Kommentar Weltwirtschaftskrise: Eine Depression wie 1929?
Betrachtet man den Verlauf des deutschen Aktien-Index DAX ist von Krisenstimmung wenig zu erkennen. Ein Absturz der Kurse muss jedoch befürchtet werden.
I st die Wirtschaftskrise vielleicht nur eingebildet? Wer den deutschen Aktien-Index DAX betrachtet, der könnte diesen Eindruck gewinnen: Er steht wieder bei knapp 4.000 Punkten. Auf diesem Niveau lagen die Aktienkurse zuletzt im Jahr 2004 - und damals gewann die Weltwirtschaft an Fahrt. Die Anleger scheinen jetzt also wieder recht optimistisch zu sein. Genau genommen sind sie sogar extrem zuversichtlich, denn viele Aktienwerte aus der Industrie haben fast gar nicht gelitten. Bisher geht das Minus im DAX vor allem auf die Finanztitel zurück - so ist die Commerzbank nur noch rund 2,80 Euro wert. Vor einem Jahr stand die Aktie noch bei etwa 17 Euro.
Ulrike Herrmann ist finanzpolitische Korrespondentin der taz.
Rechnet man also die Banken aus dem DAX heraus, dann scheint in der Wirtschaft viel Freude zu herrschen. Dieser Optimismus ist eigenartig, denn gleichzeitig überbieten sich die Forschungsinstitute mit negativen Wachstumsprognosen.
Im Durchschnitt wird jetzt erwartet, dass die deutsche Wirtschaft in diesem Jahr um etwa vier Prozent schrumpfen dürfte. Das wäre beispiellos in der Nachkriegsgeschichte. Aber vielleicht erklärt ja gerade diese Einzigartigkeit der derzeitigen Krise, warum die Aktienkurse nicht schneller nachgeben: Den Anlegern fehlt schlicht die Erfahrung und damit die Fantasie, sich vorzustellen, was eine tiefe Rezession bedeutet. Das Börsenspiel ist so eingeübt, dass es erst einmal weitergespielt wird. Der DAX wird damit zu einem typischen Symbol der derzeitigen Krise: Sie wirkt noch immer unwirklich, obwohl sie sich täglich verschärft.

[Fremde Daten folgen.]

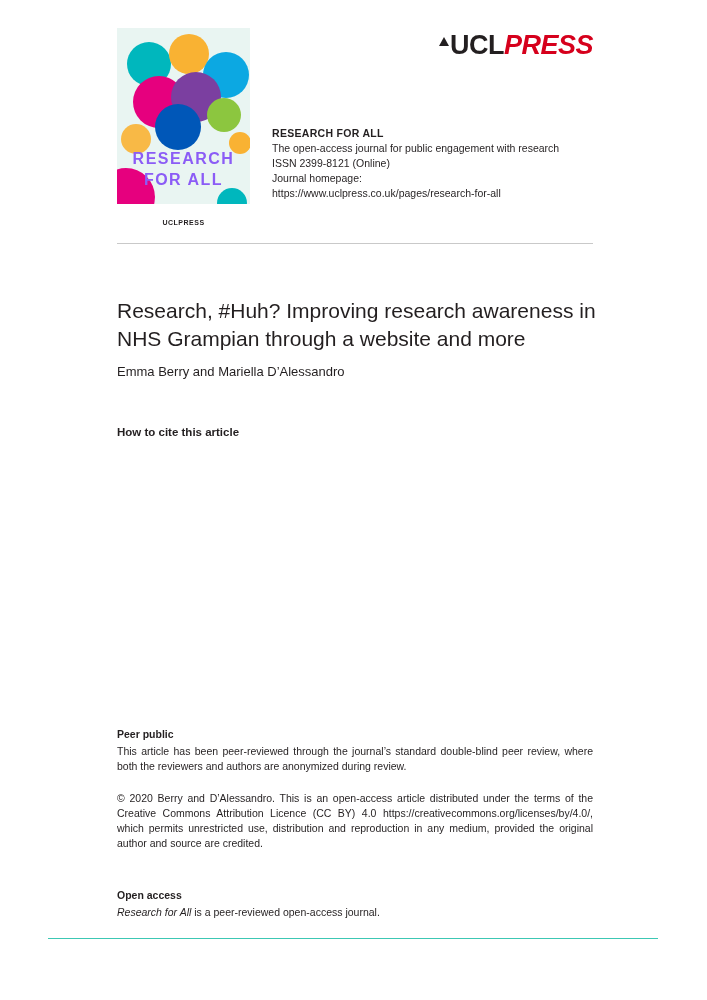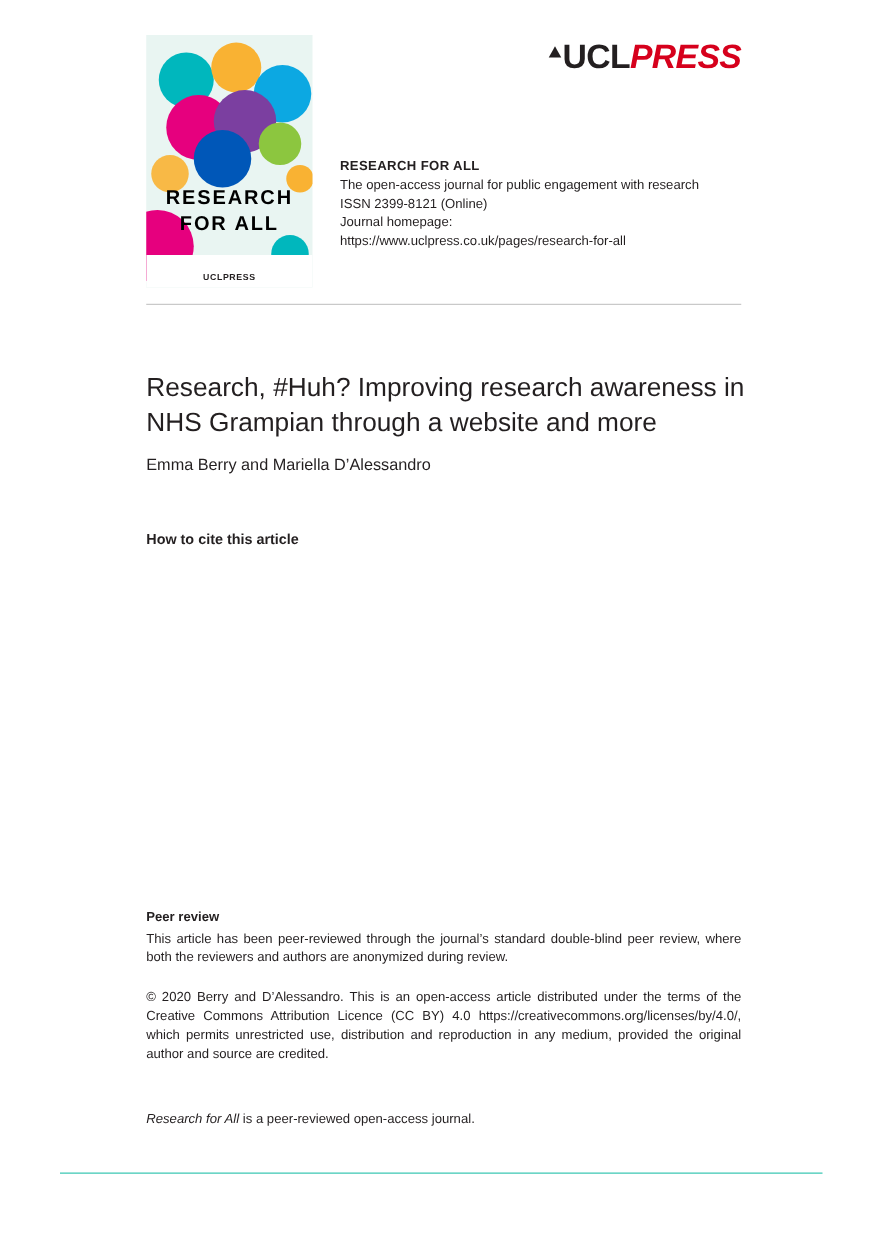"RESEARCH" .cover .c-title { color: #000000 -> #8b5cf6 }
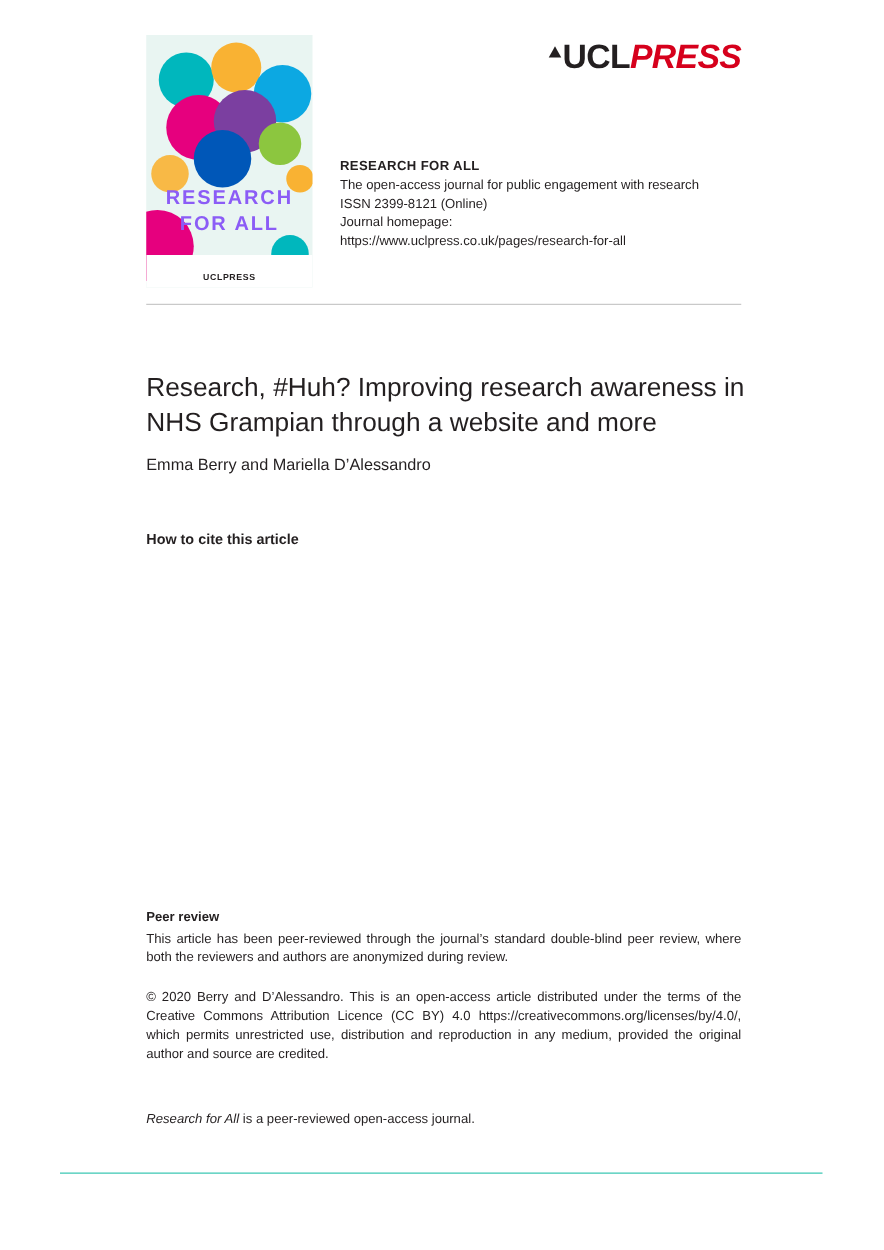"Peer review" h4 { text: review -> public }
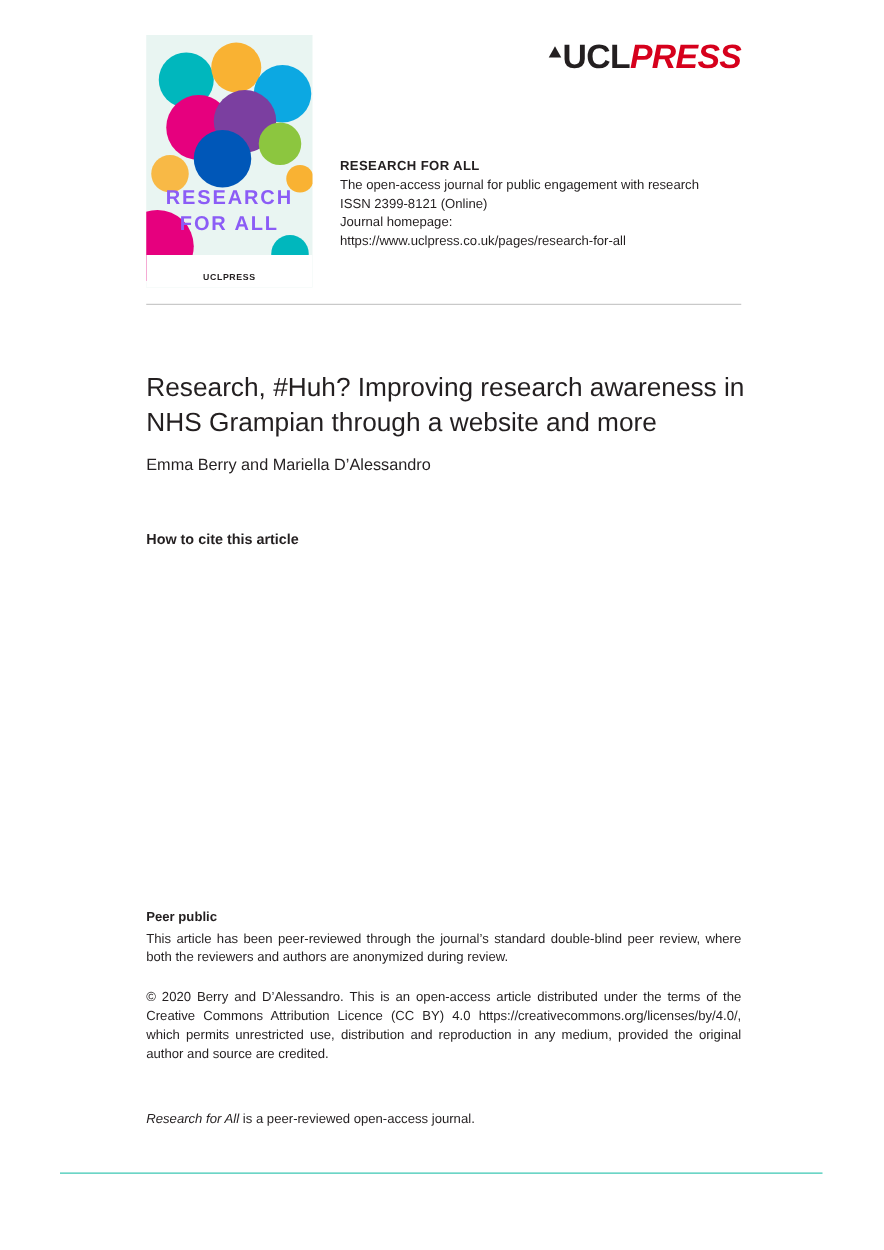"Open access" h4 { html: none -> <h4>Open access</h4> }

Dieser Verdrängungsmechanismus scheint typisch zu sein, wie man aus der entfernteren Geschichte weiß: Auch in der Großen Depression ab 1929 gab es immer wieder Phasen, in denen sich die Börsen scheinbar erholten. Erst 1933 hatten sie dann den totalen Tiefpunkt erreicht, waren die meisten Werte komplett entwertet. Ein ähnlicher Absturz ist auch diesmal recht wahrscheinlich. Denn bisher verläuft die Aktienkurve ab 2007 weitgehend parallel zu jener ab 1929. Der DAX wirkt momentan zwar recht robust, aber die Geschichte zeigt, dass dies nicht mehr sein könnte als ein Anzeichen, dass diese Rezession besonders lange währt.